Active Defense – John Keegan

Synopsis:

Active defense – for John Keegan – involves a fusion of fixed fighting positions with offensive force dispersion. In this way, military control over a battle space is the sought after product of an active defense. Further, an active defense may advance – or sustain – a greater strategic defense architecture via operational ways and means.

Excerpts:

“A stronghold is a place not merely of safety from attack but also of active defense, a center where the defenders are secure from surprise or superior numbers, and also a base from which they may sally forth to hold predators at bay and to impose military control over the area in which their interests lie.

“A refuge is a place of short-term safety, of value only against an enemy who lacks the means to linger in the vicinity or who operates a crude strategy of raiding against soft targets.

“Above all, it must provide means for the garrison to wage an active defense – fighting-platforms that command a field of fire over prepared killing-grounds and strong gates through which counter-attacks can be mounted at moments of opportunity.

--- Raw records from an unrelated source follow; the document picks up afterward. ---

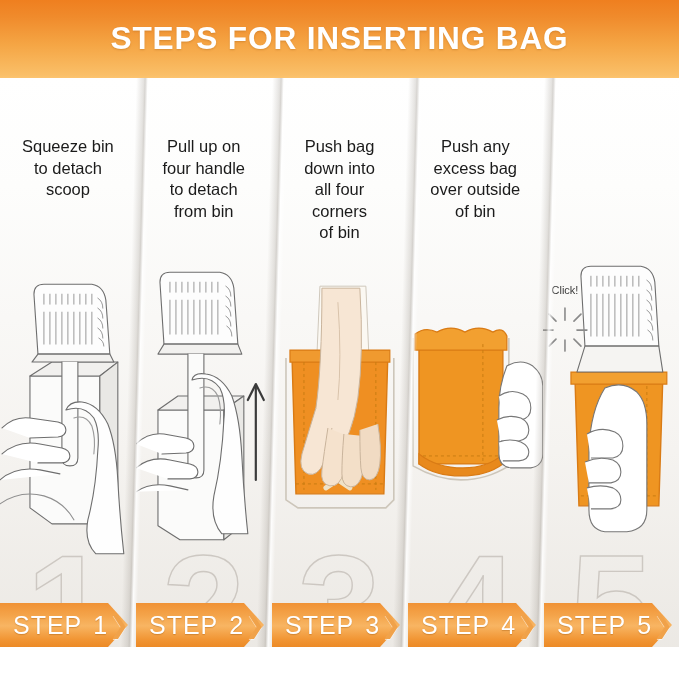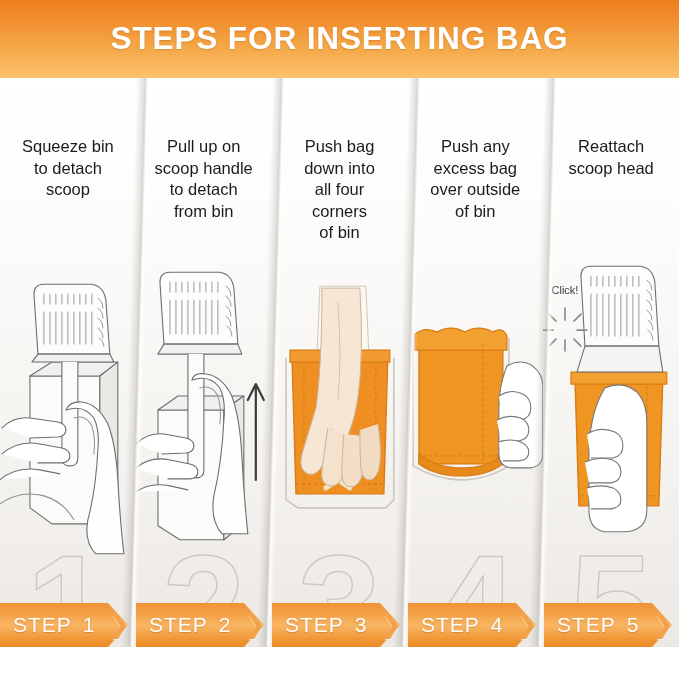"Pull up on" div.caption { text: scoop -> four }
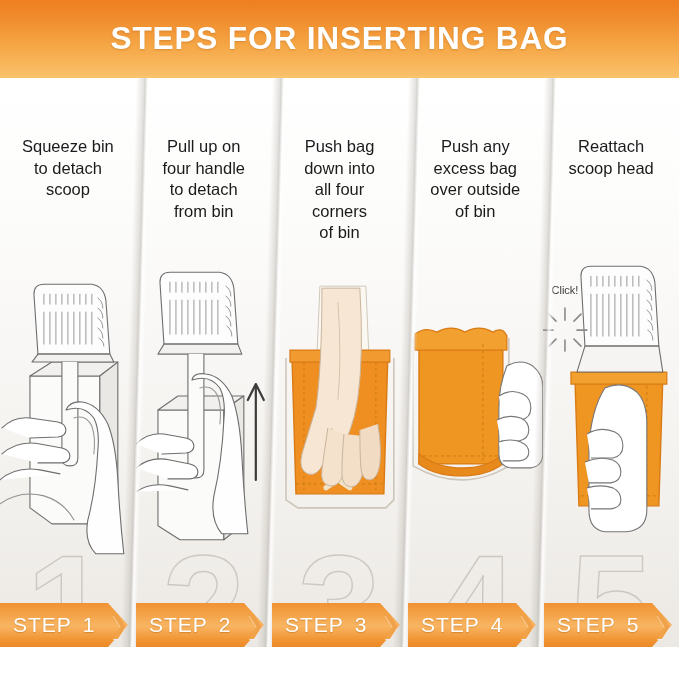"Reattach" div.caption { html: <div>Reattach scoop head</div> -> none }
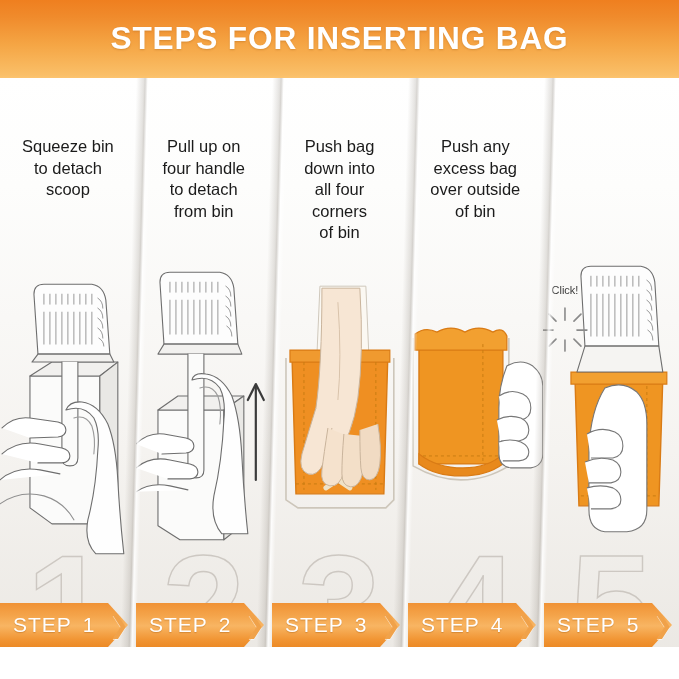"STEP" .tab { font-size: 21px -> 25px }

“Edward Luttwak, in his The Grand Strategy of the Roman Empire, has successfully propagated the belief that the Romans, like the British in India, firmly conceived a scheme of what could and could not be defended, though varying the method by which it was defended in practice – strong central army first, then strong local defense, finally an unsatisfactory mixture of the two – as their fortunes dictated.

“A besieger’s best hope of a quick result, according to the classical strategist Polybius, lay in exploiting the defenders’ complacency or achieving surprise. Treachery was another device.

*All excerpts have been taken from A History of Warfare, Vintage Books.